Assigned task: Using the material that follows, output exactly the lines from the one containing "Blomberg MIN54308N Induction" through the one containing "total: 5153.37 -> 8283.50", with both ends kept.

Task inputs:

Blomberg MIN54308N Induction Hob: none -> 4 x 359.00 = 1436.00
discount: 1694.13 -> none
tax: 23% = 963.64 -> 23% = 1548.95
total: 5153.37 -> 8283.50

==

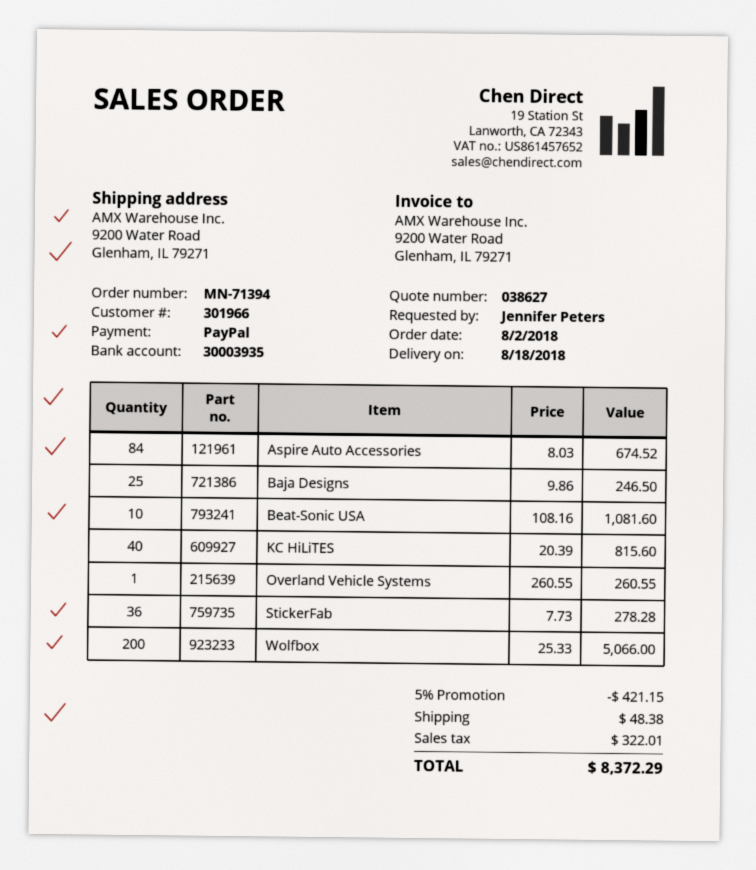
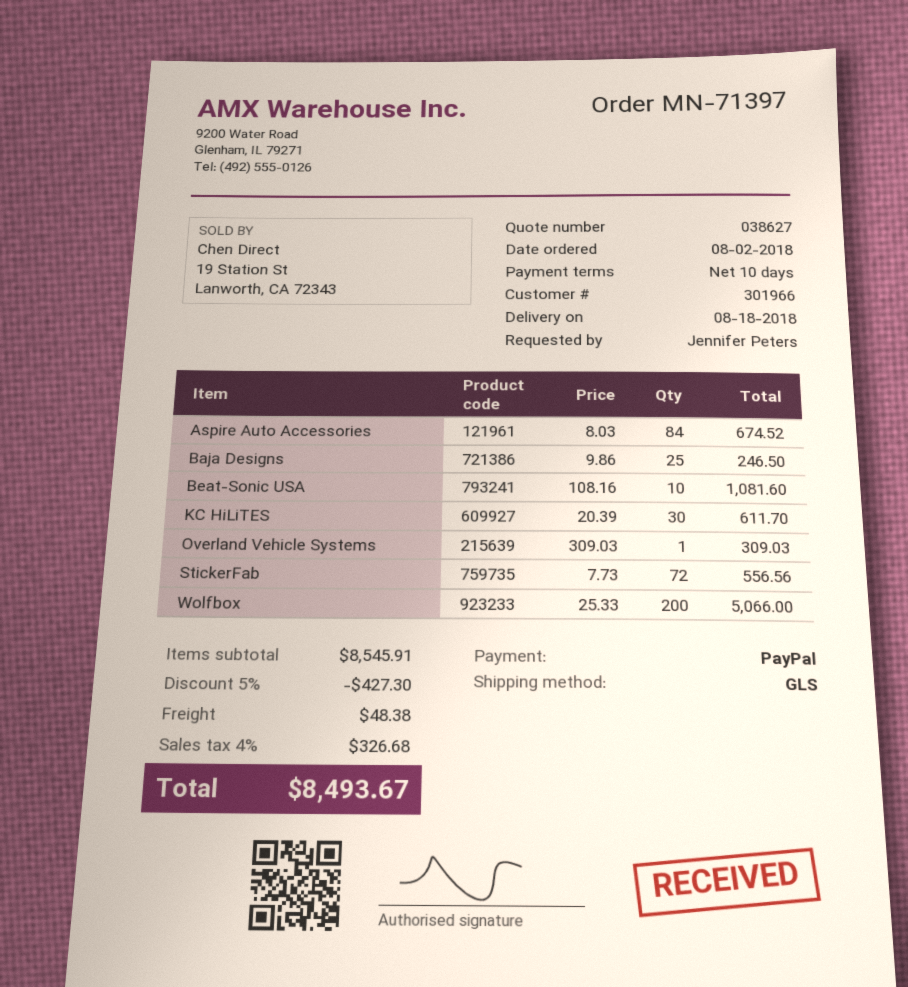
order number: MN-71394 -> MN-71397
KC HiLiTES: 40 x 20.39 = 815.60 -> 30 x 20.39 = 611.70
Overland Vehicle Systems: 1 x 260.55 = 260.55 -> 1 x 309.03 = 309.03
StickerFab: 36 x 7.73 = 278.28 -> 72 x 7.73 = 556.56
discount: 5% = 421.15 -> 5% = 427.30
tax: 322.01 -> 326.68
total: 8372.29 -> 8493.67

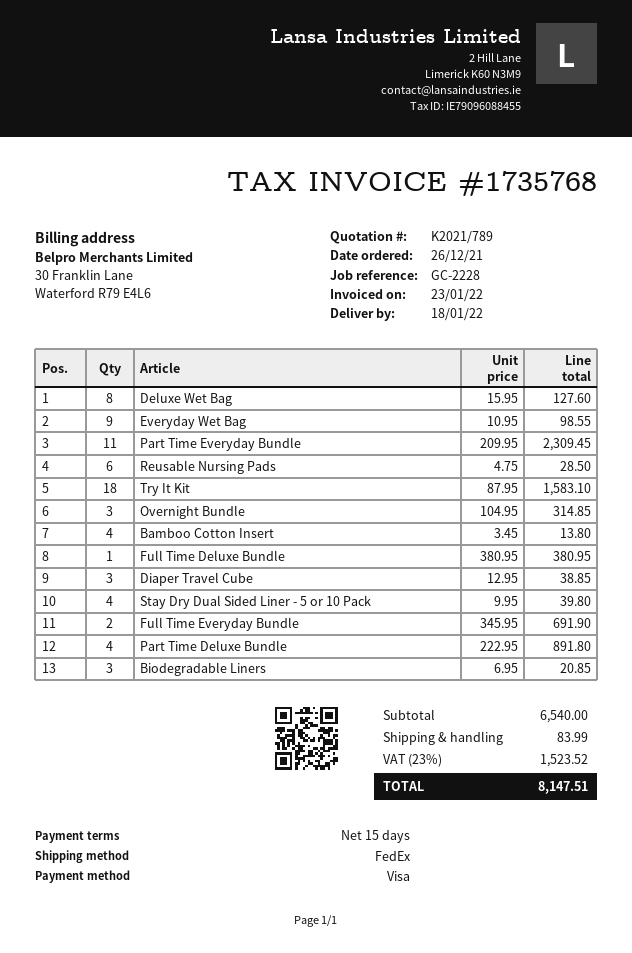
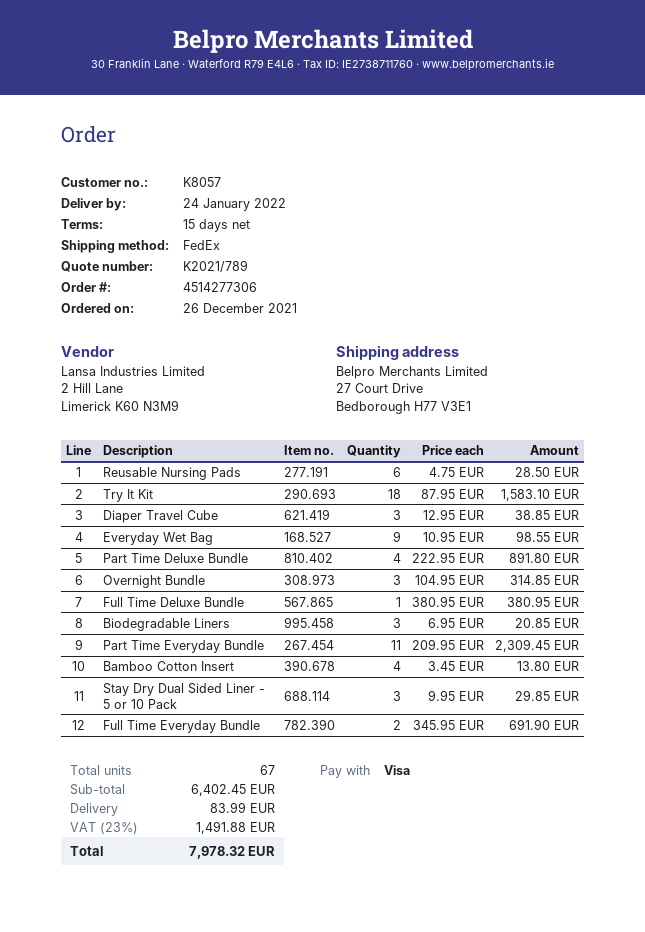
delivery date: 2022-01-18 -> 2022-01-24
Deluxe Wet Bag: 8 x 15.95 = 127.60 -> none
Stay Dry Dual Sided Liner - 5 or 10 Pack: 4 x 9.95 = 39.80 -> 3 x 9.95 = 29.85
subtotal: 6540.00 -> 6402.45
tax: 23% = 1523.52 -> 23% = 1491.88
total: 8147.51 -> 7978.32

--

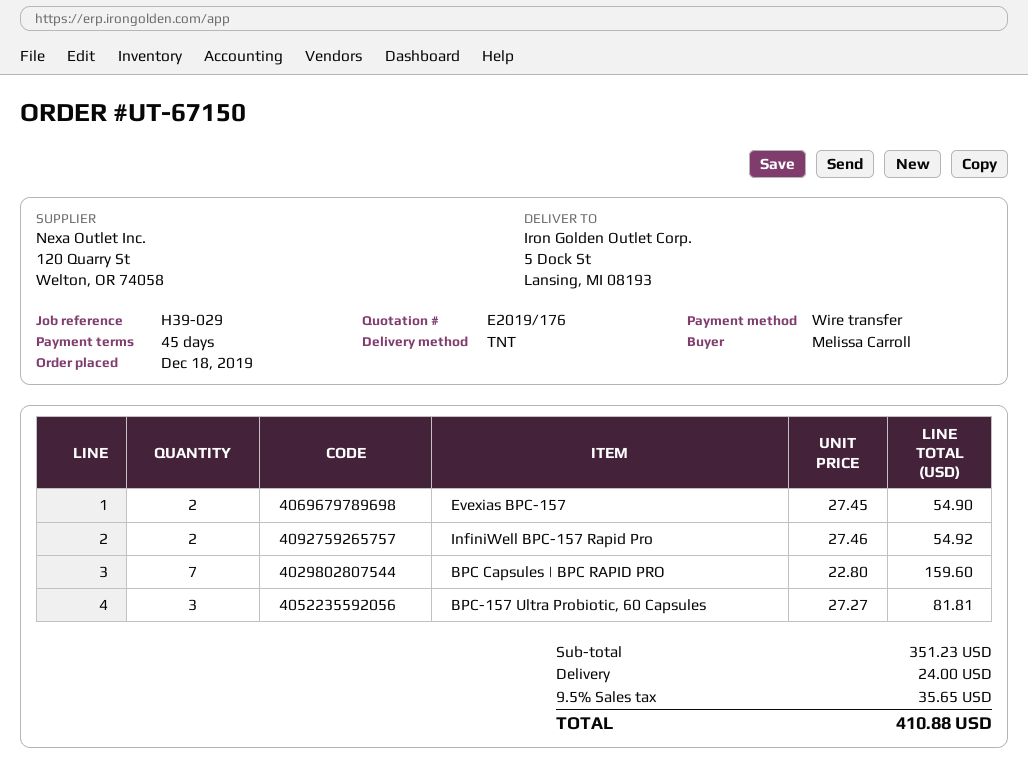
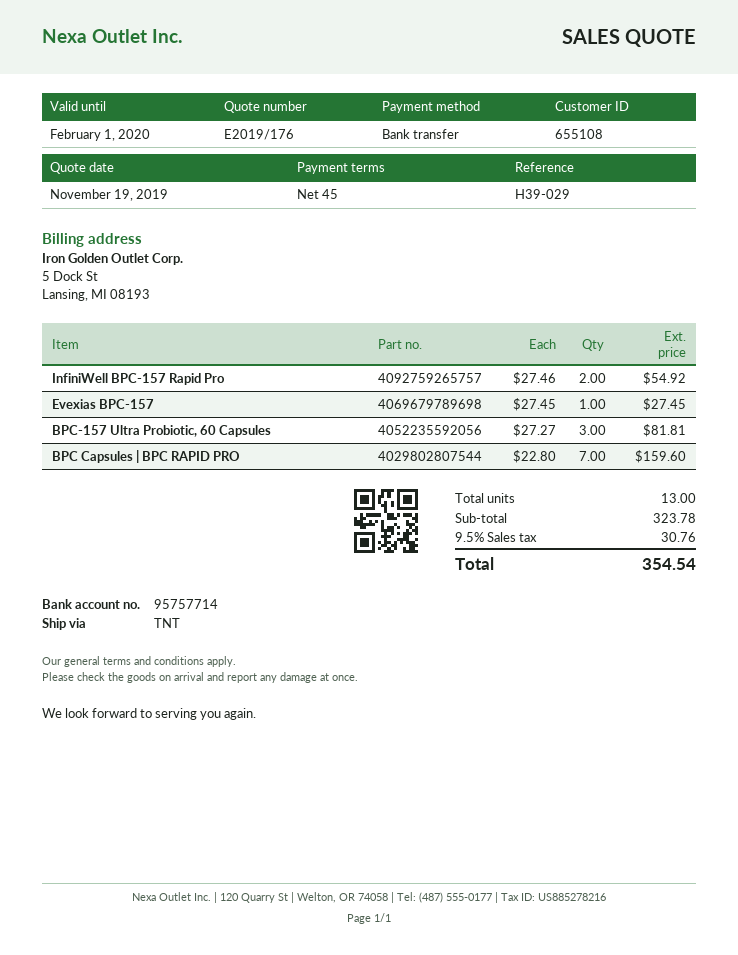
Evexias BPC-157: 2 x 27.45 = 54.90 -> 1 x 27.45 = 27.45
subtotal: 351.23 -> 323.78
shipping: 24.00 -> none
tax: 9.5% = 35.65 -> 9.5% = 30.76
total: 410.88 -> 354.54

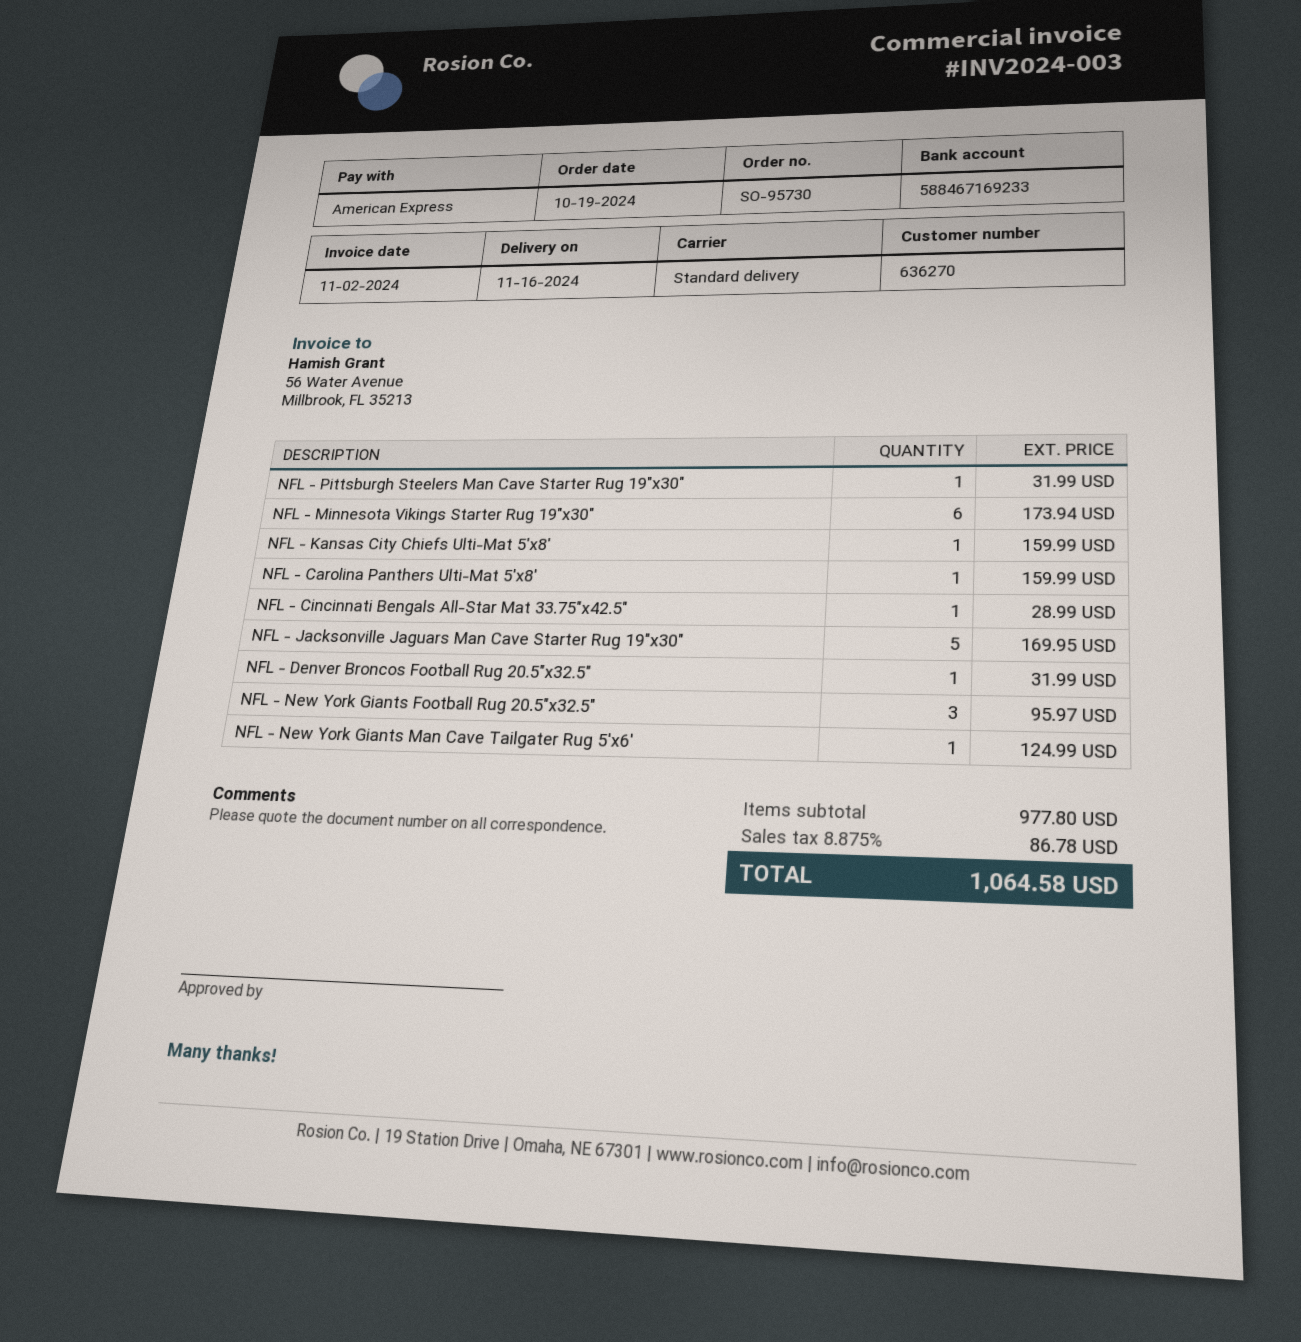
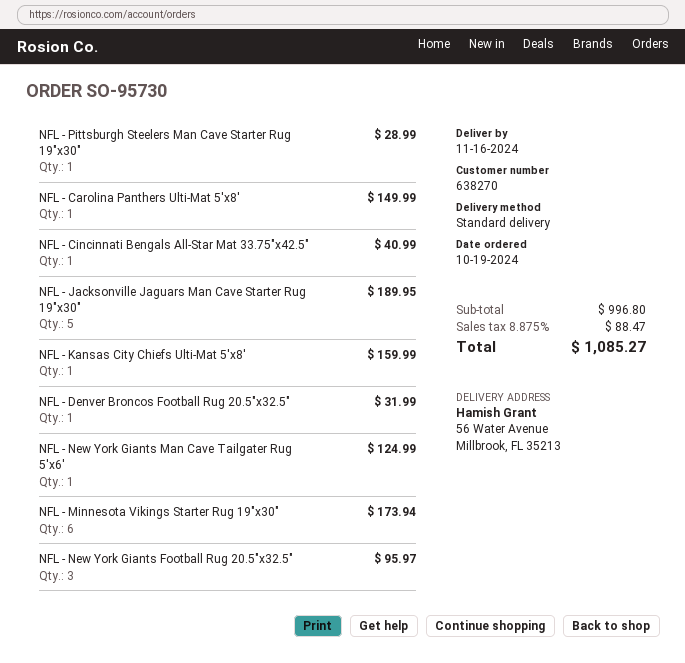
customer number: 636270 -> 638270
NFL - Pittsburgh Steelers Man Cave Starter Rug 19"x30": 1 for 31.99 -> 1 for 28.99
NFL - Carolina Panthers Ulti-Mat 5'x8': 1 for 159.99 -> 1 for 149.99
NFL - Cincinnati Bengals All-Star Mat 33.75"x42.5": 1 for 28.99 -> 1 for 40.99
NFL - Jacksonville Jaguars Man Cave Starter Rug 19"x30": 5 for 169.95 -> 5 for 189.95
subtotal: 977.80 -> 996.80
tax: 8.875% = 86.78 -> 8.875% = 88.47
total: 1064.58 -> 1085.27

Result of the exercise:
Blomberg MIN54308N Induction Hob: none -> 4 x 359.00 = 1436.00
discount: 1694.13 -> none
tax: 23% = 963.64 -> 23% = 1548.95
total: 5153.37 -> 8283.50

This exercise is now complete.